Isso não é verdade. Na verdade, o João Saldanha vinha com um time que tinha o Edu como titular. Tanto que o Edu nunca se conformou e não perdoa o Zagallo até hoje por ter sido barrado, pois ele vinha voando nas eliminatórias e fazendo gols. O Zagallo entrou e fez algumas mexidas, construiu seu próprio quebra-cabeça. O Zagallo gostava muito de mim, pois me conhecia do Botafogo. Acreditava em mim, mas na verdade, ele tinha que dar um jeito de colocar vários camisas 10 em um time só e cortar outros. Isso aconteceu com o Dirceu Lopes, o Edu, o Ademir da Guia, o Silva Batuta, o Toninho Guerreiro e o Natal. Era uma missão difícil ter que cortar, barrar e escalar apenas 11 titulares com tanta gente boa. De cara, recuou o Piazza para a zaga. Piazza era um líder em campo, querido pelo grupo. Depois, decidiu tirar o Marco Antônio, que era muito mais técnico do que o Everaldo, mas avançava demais. Everaldo dava mais segurança ao time, que era muito ofensivo. Eu fiquei na reserva, mas naquele grupo, na verdade, não tinha muito isso de reserva ou titular, pois todos tinham que estar muito preparados para jogar. O Rivellino foi deslocado para a esquerda e o Edu, sacado. O Tostão funcionou como centroavante e o Rogério machucou-se entrando o Jairzinho. Mas tive a primeira oportunidade como titular no jogo contra a Inglaterra, pois Gerson se machucou. Essa foi considerada a partida mais importante daquela campanha e ganhamos com um gol do Jairzinho. Naquele dia, joguei muita bola, mas muita bola mesmo. Inclusive, Alf Ramsey, técnico da Inglaterra, questionou Zagallo, perguntou como um jogador como eu poderia ser reserva. Mas essa resposta era fácil: bastava ele olhar para o time titular. Muitas pessoas não lembram, mas entrei no lugar do Gérson novamente, dessa vez contra a Romênia. Nesse jogo, Piazza jogou de volante, sua posição original. Respondendo a sua pergunta, eu poderia jogar com Pelé e com qualquer outro. A dificuldade era o Zagallo conseguir encaixar todo mundo.

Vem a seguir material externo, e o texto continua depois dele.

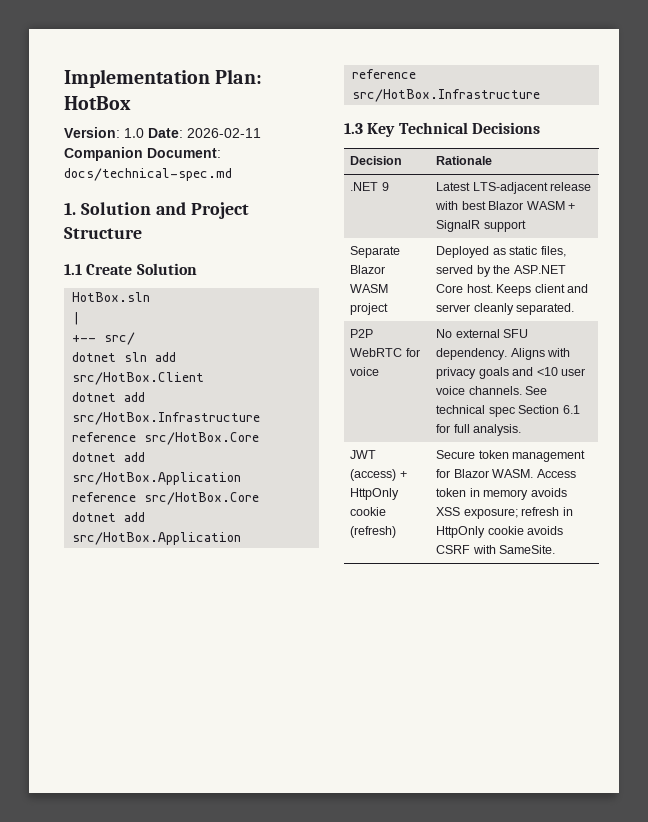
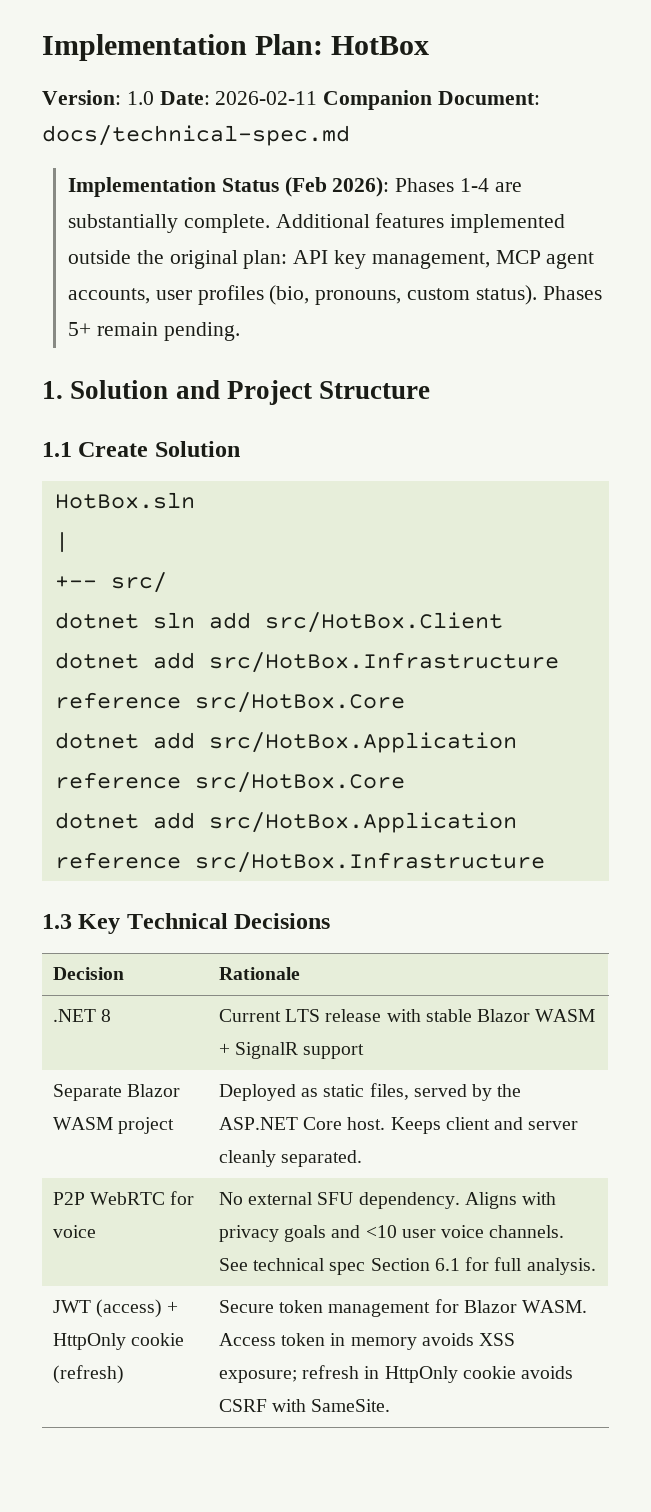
+ Implementation Status (Feb 2026): Phases 1-4 are substantially complete. Additional features implemented outside the original plan: API key management, MCP agent accounts, user profiles (bio, pronouns, custom status). Phases 5+ remain pending.
- .NET 9 | Latest LTS-adjacent release with best Blazor WASM + SignalR support
+ .NET 8 | Current LTS release with stable Blazor WASM + SignalR support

Você foi responsabilizado pela perda do título carioca para o Fluminense em 1971 e teve que deixar o Botafogo. O que aconteceu de fato nesse episódio?

O Botafogo ganhou facilmente os dois primeiros turnos e não teria um terceiro. Então o Otávio Pinto Guimarães, que era presidente da CBD (Confederação Brasileira de Desportos) cismou de inventar um terceiro turno. Muitos jogadores reclamaram, consideraram essa decisão um absurdo. Como o regulamento poderia ser modificado? Mas, foi. Mas o Botafogo tinha um timaço e estava indo super bem até essa final contra o Fluminense. Na época, eu estava tão confiante em nossa vitória que posei para a capa da Placar com a faixa de campeão. Errei, claro. Mas tudo teria se concretizado se não fosse aquele lance em que o Marco Antônio empurra o Ubirajara e o Lula faz o gol do Fluminense. Foi um erro grosseiro da arbitragem, tanto que o José Marçal Filho, árbitro da partida, foi colocado na geladeira. Foi uma injustiça esse jogo e se tivesse VAR na época o gol seria facilmente anulado. O Botafogo era muito mais time que o Fluminense e o gol foi roubado, basta reverem o lance. Mas por conta dessa minha atitude fui afastado do clube. Fui jogar no Flamengo e me sagrei bicampeão.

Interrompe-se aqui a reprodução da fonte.